_What to work on_:
The material below includes pictures; leave them out and return only the lines between the line containing "don't like hip" and the line containing "gap: 14px ->", inclusive, word for word.

_Extracted data_:
[Start of Attachment]

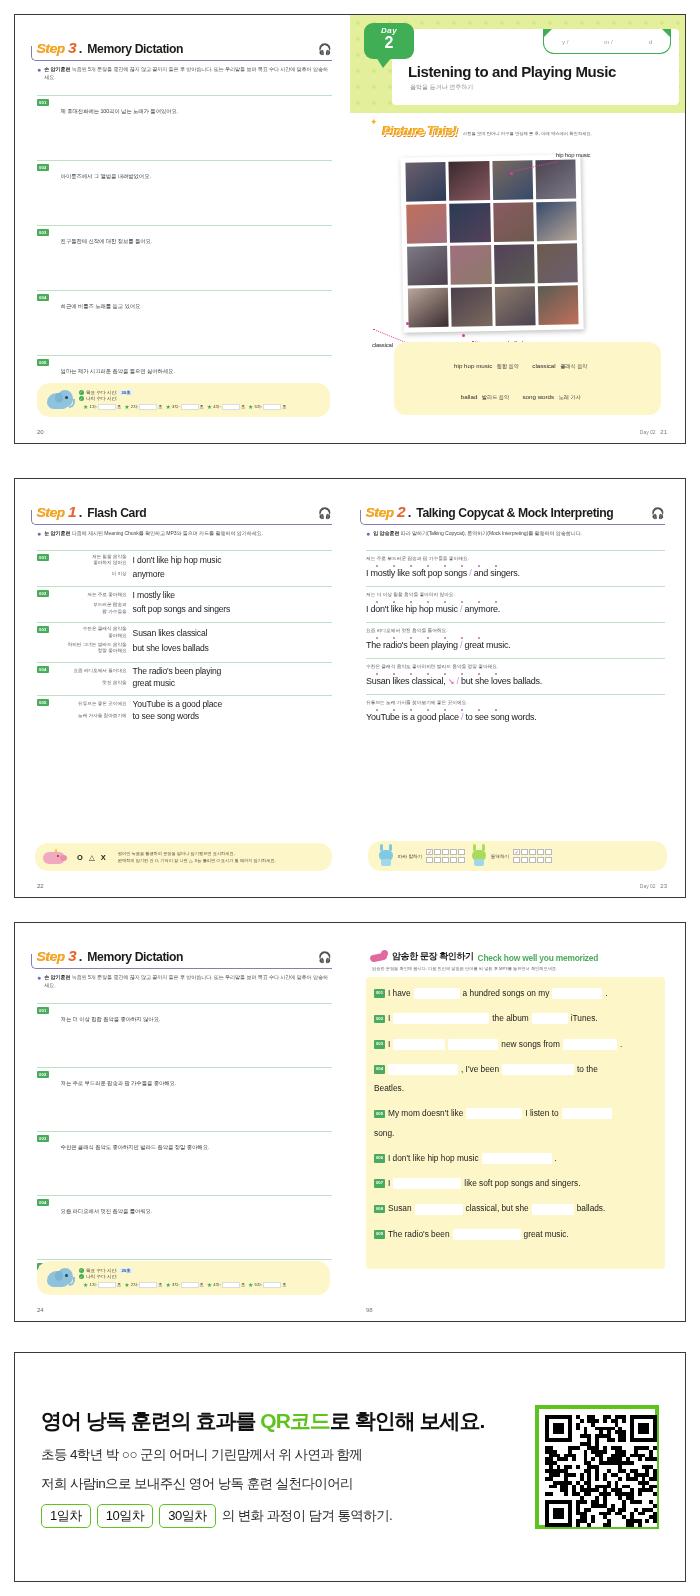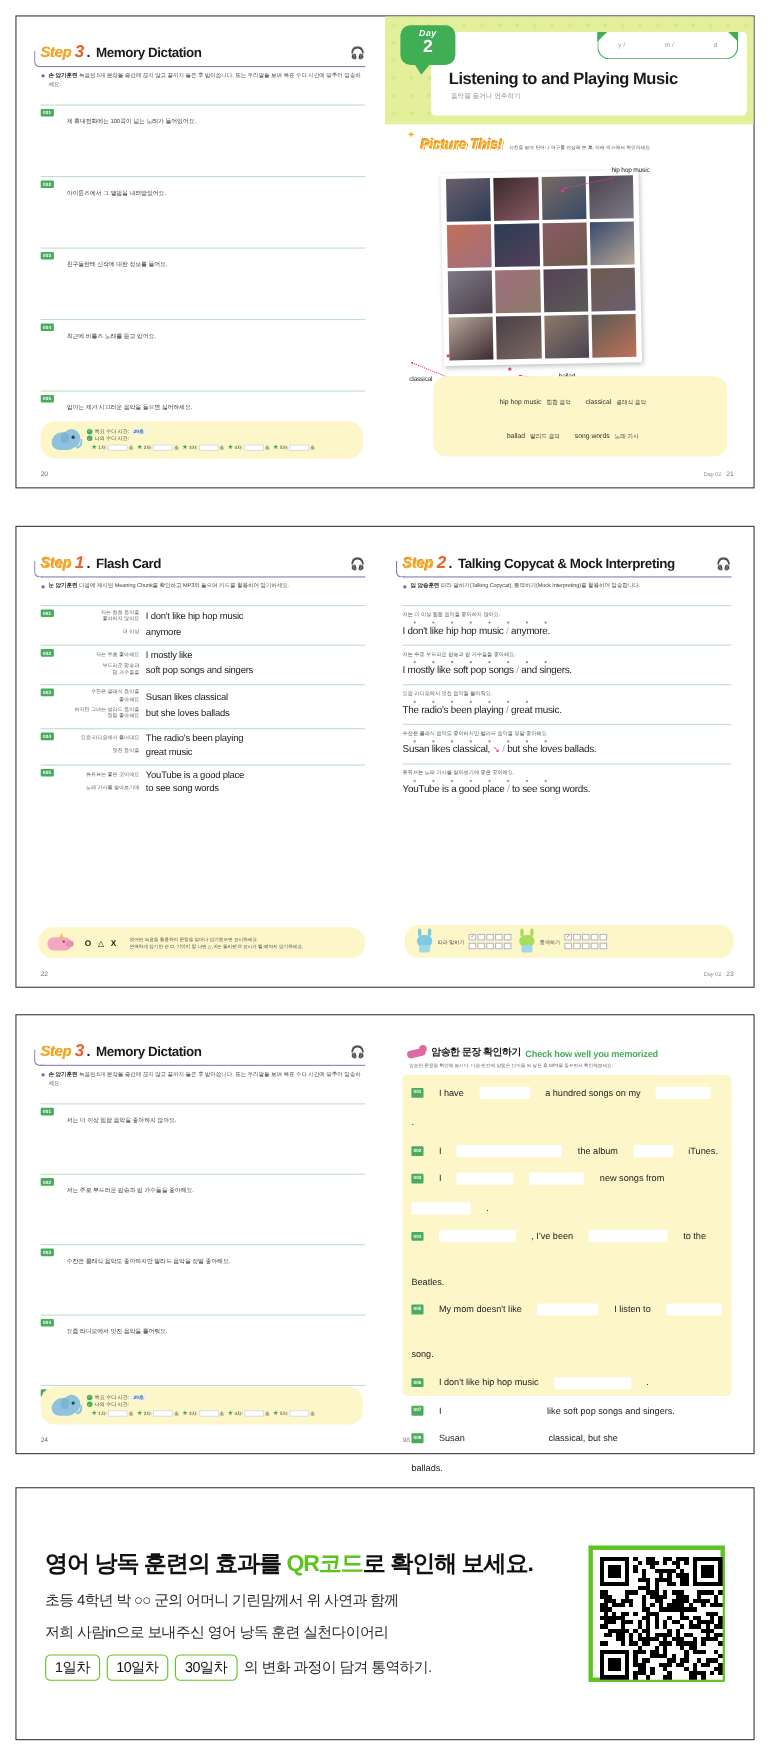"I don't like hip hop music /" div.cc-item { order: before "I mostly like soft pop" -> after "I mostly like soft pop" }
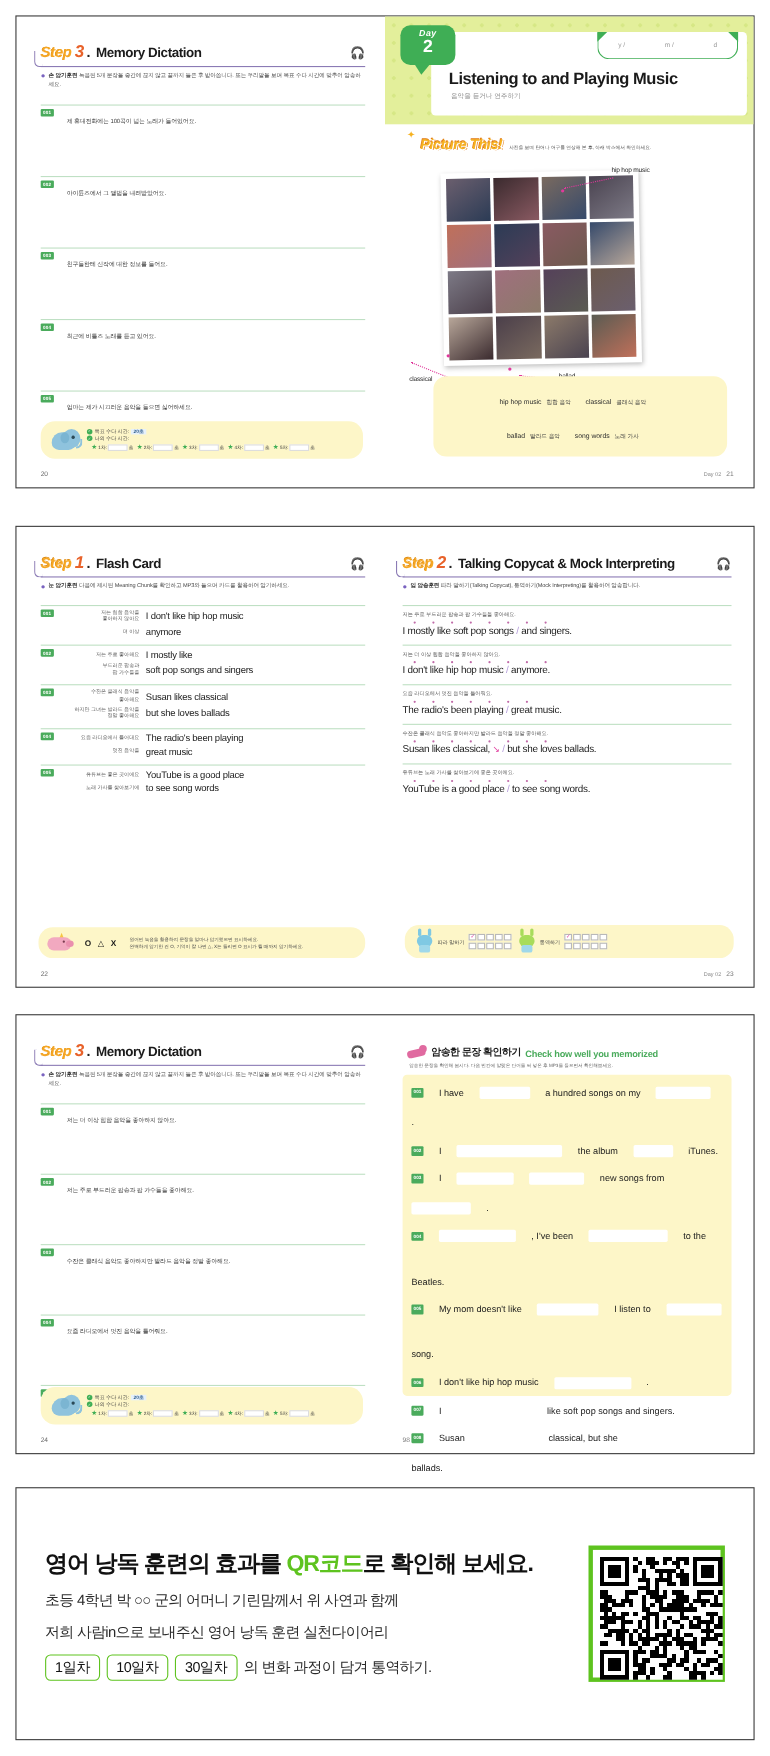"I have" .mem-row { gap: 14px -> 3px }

[End of Attachment]
[Start of Attachment]

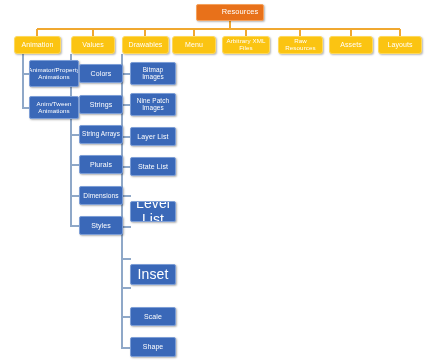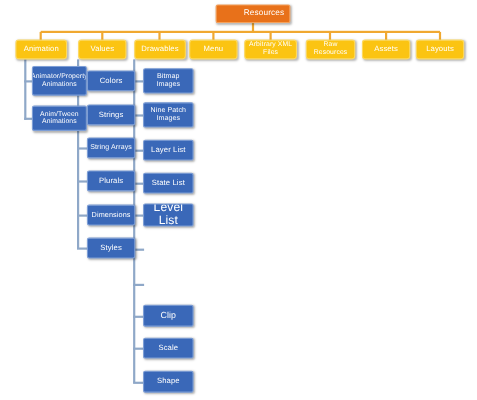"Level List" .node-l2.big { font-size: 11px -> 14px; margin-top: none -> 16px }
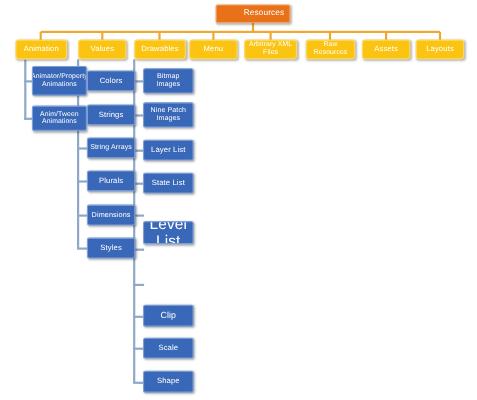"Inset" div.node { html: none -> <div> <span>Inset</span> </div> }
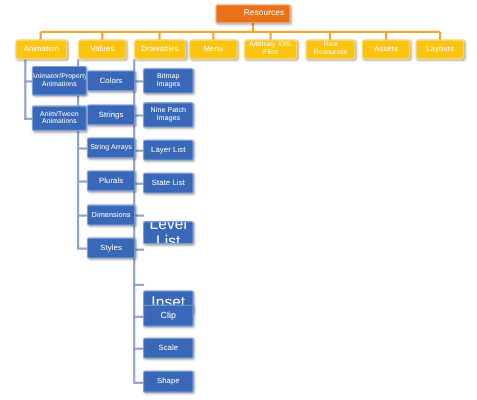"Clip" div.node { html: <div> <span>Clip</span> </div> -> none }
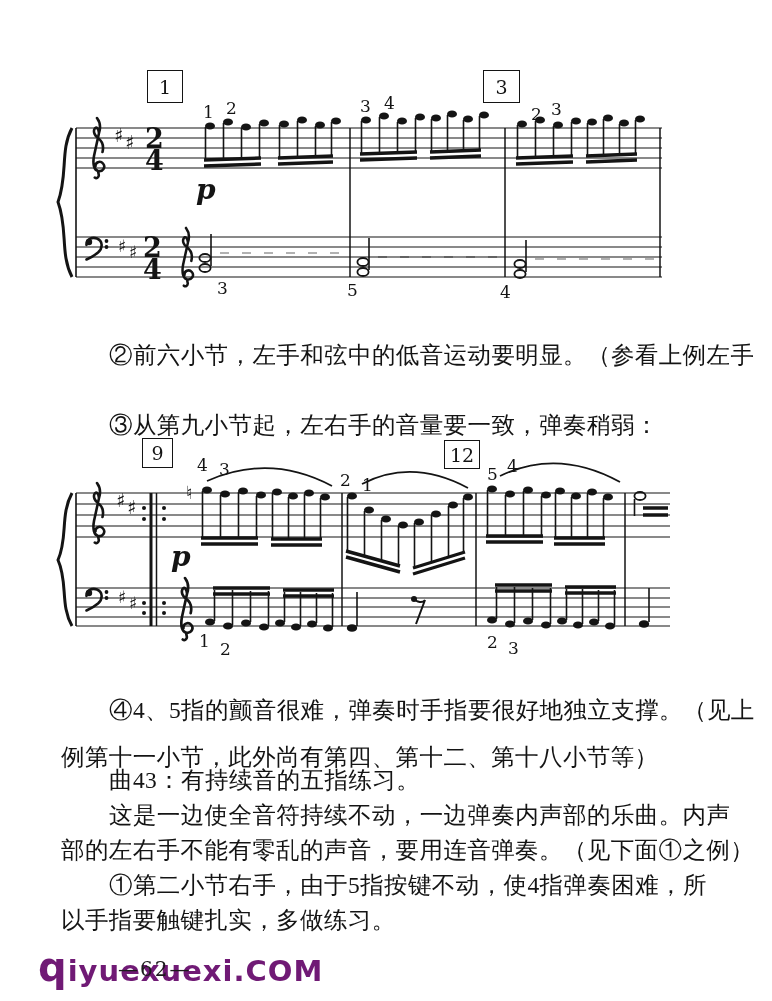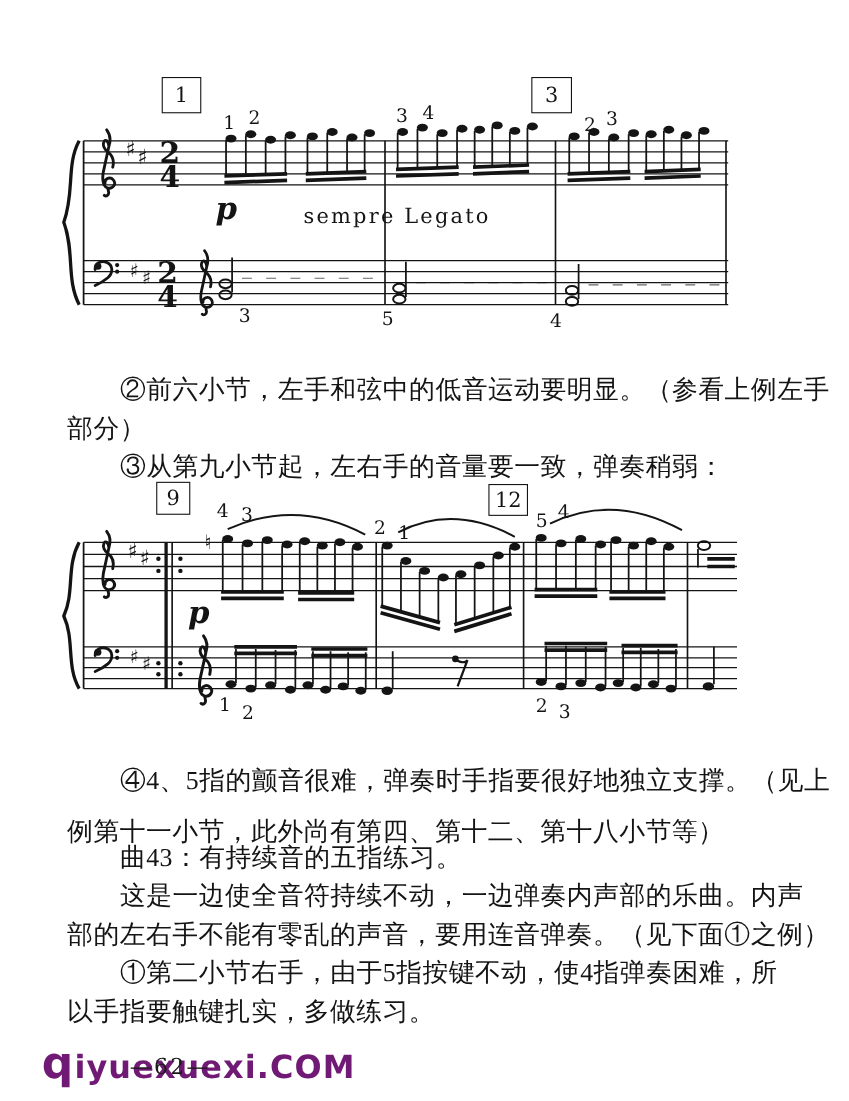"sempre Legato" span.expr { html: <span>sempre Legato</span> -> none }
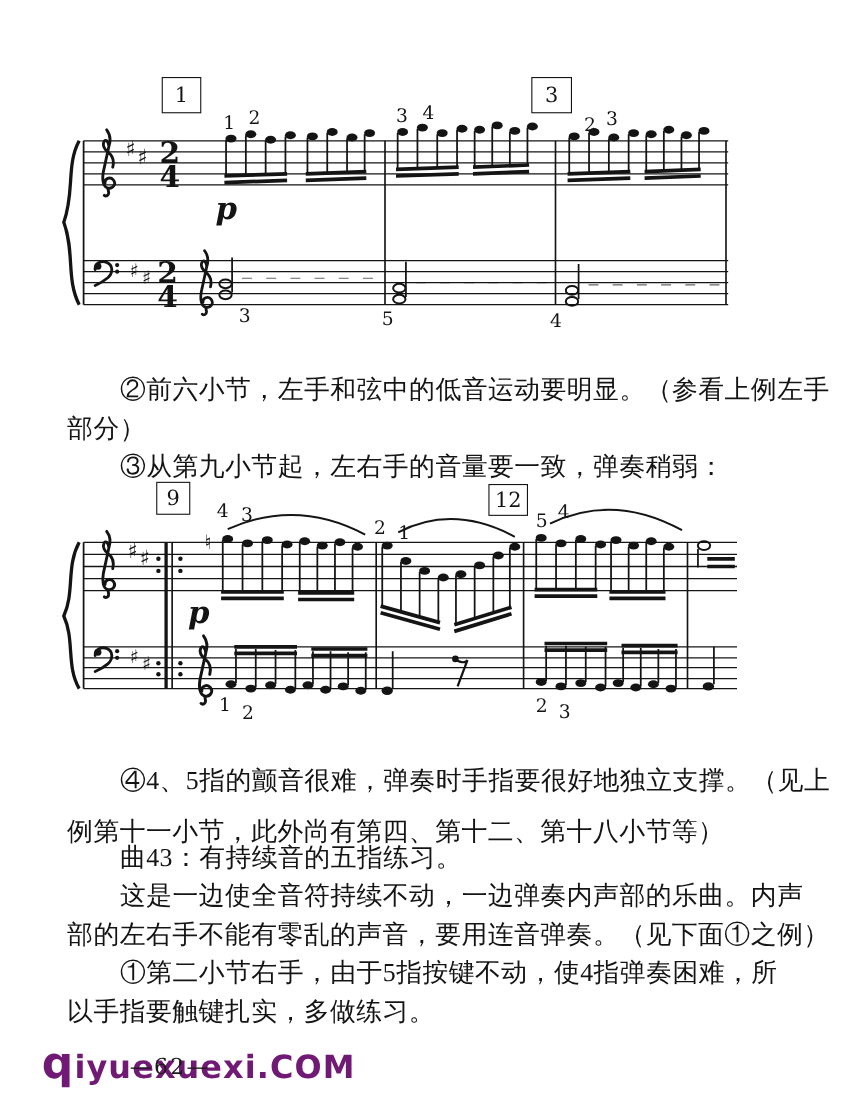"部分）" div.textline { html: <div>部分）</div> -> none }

[End of Attachment]
[Start of Attachment]

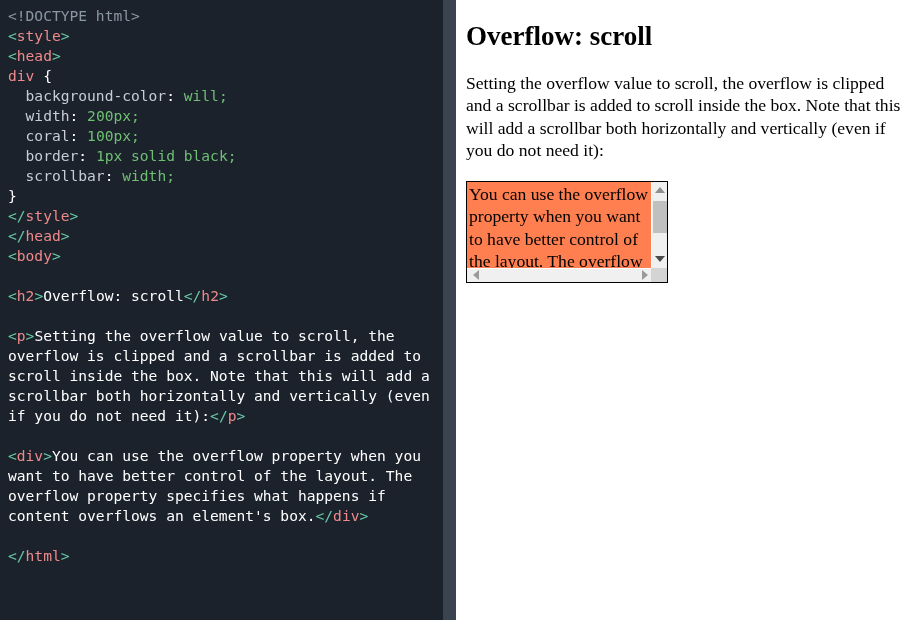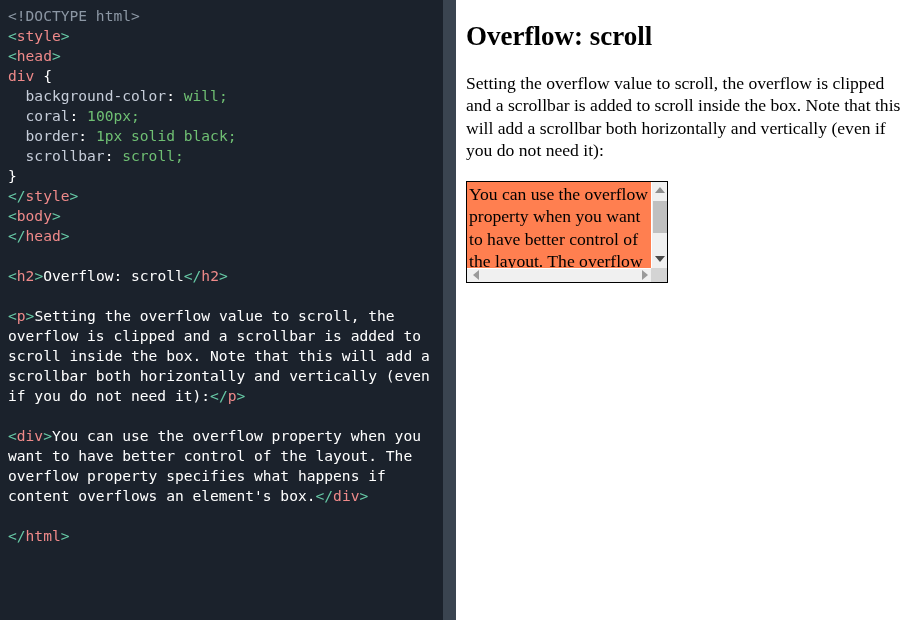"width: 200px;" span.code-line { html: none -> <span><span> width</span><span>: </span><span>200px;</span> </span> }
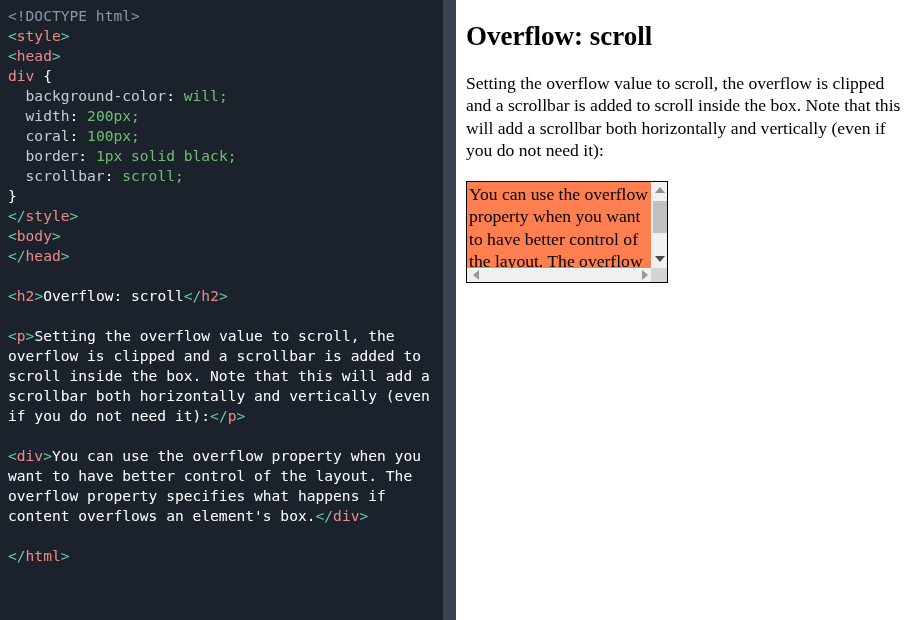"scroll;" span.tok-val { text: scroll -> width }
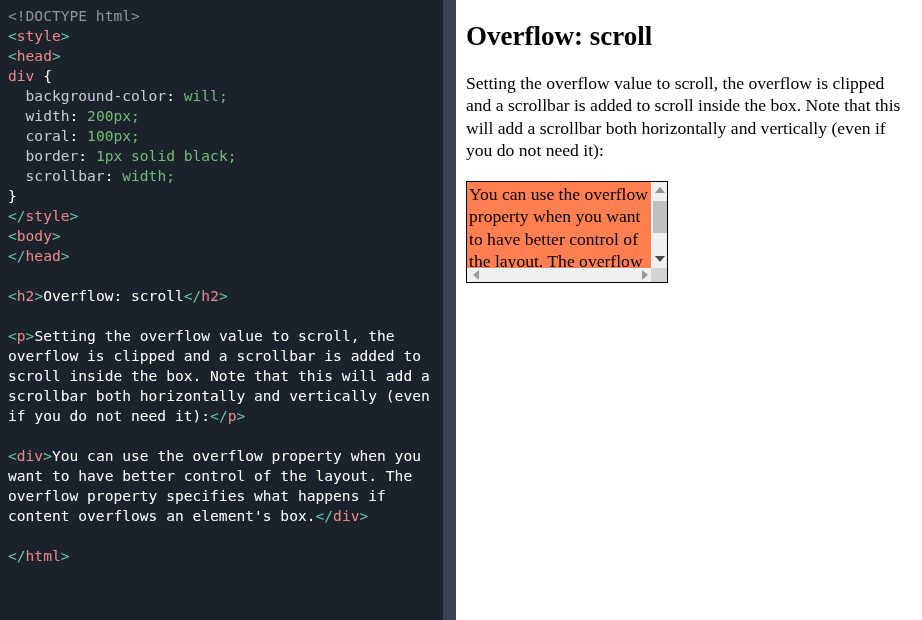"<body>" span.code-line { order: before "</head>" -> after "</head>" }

[End of Attachment]

_Exercise output_:
"I don't like hip hop music /" div.cc-item { order: before "I mostly like soft pop" -> after "I mostly like soft pop" }
"I have" .mem-row { gap: 14px -> 3px }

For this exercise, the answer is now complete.